UN Environment’s Sixth Global Environment Outlook (GEO-6) report builds on the findings of previous GEO reports, including its six regional assessments from 2016, and outlines the current state of the environment, illustrates possible future environmental trends and analyses the effectiveness of policies.

Negotiating high waters during the 2011 Bangkok, Thailand floods.
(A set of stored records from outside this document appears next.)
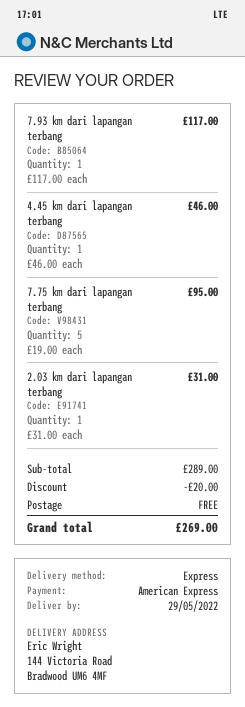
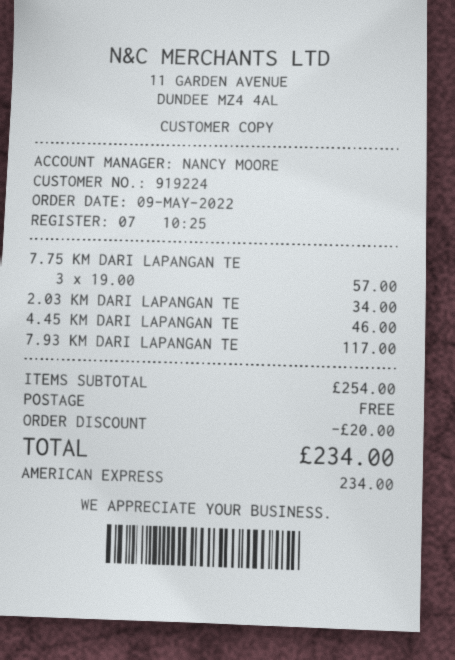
7.75 km dari lapangan terbang: 5 x 19.00 = 95.00 -> 3 x 19.00 = 57.00
2.03 km dari lapangan terbang: 1 x 31.00 = 31.00 -> 1 x 34.00 = 34.00
subtotal: 289.00 -> 254.00
total: 269.00 -> 234.00

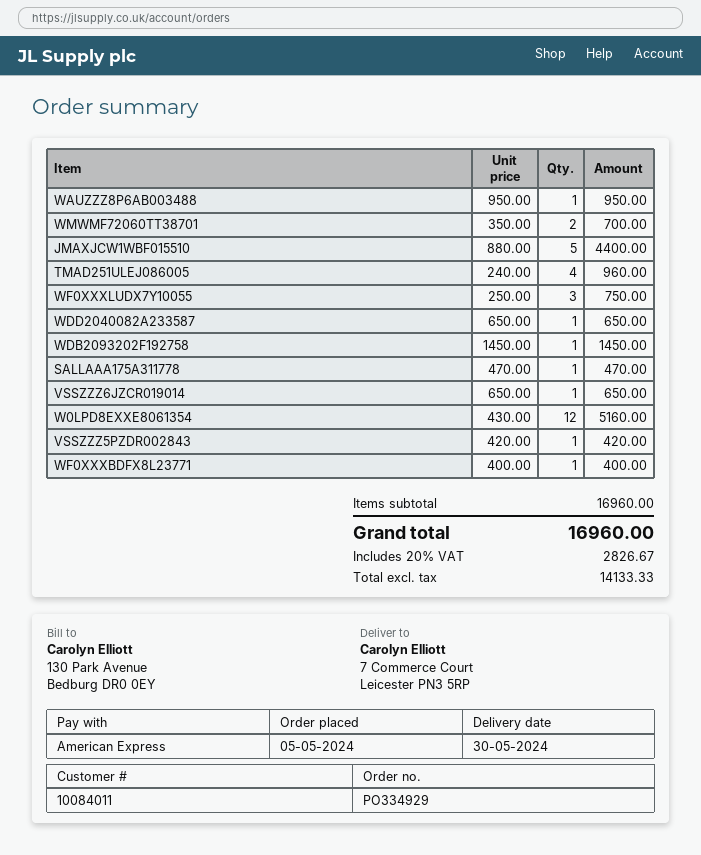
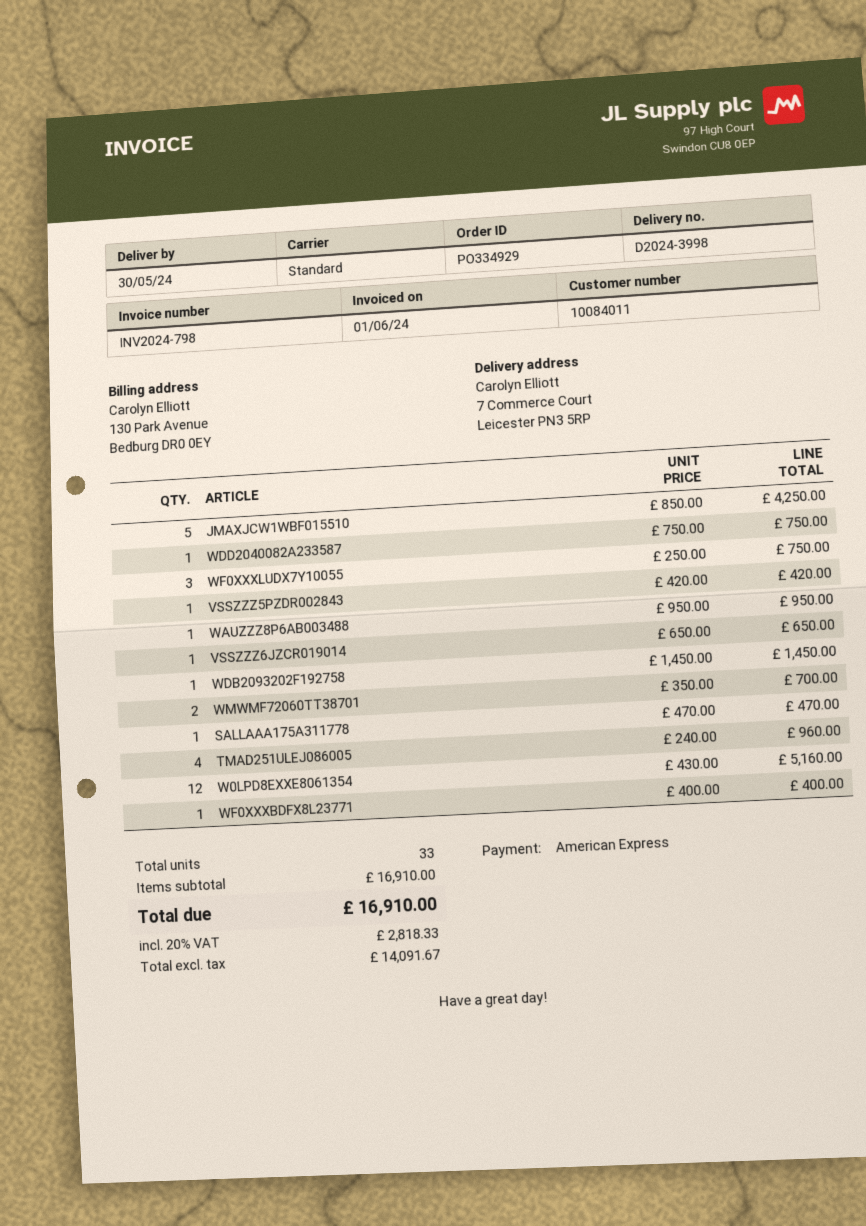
JMAXJCW1WBF015510: 5 x 880.00 = 4400.00 -> 5 x 850.00 = 4250.00
WDD2040082A233587: 1 x 650.00 = 650.00 -> 1 x 750.00 = 750.00
subtotal: 16960.00 -> 16910.00
net: 14133.33 -> 14091.67
tax: 20% = 2826.67 -> 20% = 2818.33
total: 16960.00 -> 16910.00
Photo: ebv images / FLICKR

Catherine McMullen / Published on 4 March 2019

UN Environment’s Sixth Global Environment Outlook (2019) calls on decision makers to take immediate action to address pressing environmental issues to achieve the Sustainable Development Goals as well as other Internationally Agreed Environment Goals, such as the Paris Agreement.

GEO-6 builds on the findings of previous GEO reports and brings together a community of hundreds of scientists, peer reviewers and collaborating institutions and partners to build on sound scientific knowledge to provide governments, local authorities, businesses and individual citizens with the information needed to guide societies to a truly sustainable world by 2050.

SEI’s Catherine McMullen was coordinating lead author on much of the North American Regional Assessment and served as coordinating lead author for GEO-6’s Chapter 4 on cross-cutting issues.  Chapter 4 presents a new approach in the GEO assessment process by analyzing selected cross-cutting issues that illustrate the pressing need for more integrated and transformative policy processes.  Using a systems approach, the cross-cutting issues offer entry points for analysing GEO-6 themes and understanding the network of interconnections throughout Earth and human systems. The issues in this chapter are grouped according to shared characteristics: health, environmental disasters, gender, education and urbanization are grouped as ‘people and livelihoods’; climate change, polar and mountain regions, chemicals and waste and wastewater are grouped as ‘changing environments’; and resource use, energy and food systems are considered as ‘resources and materials’.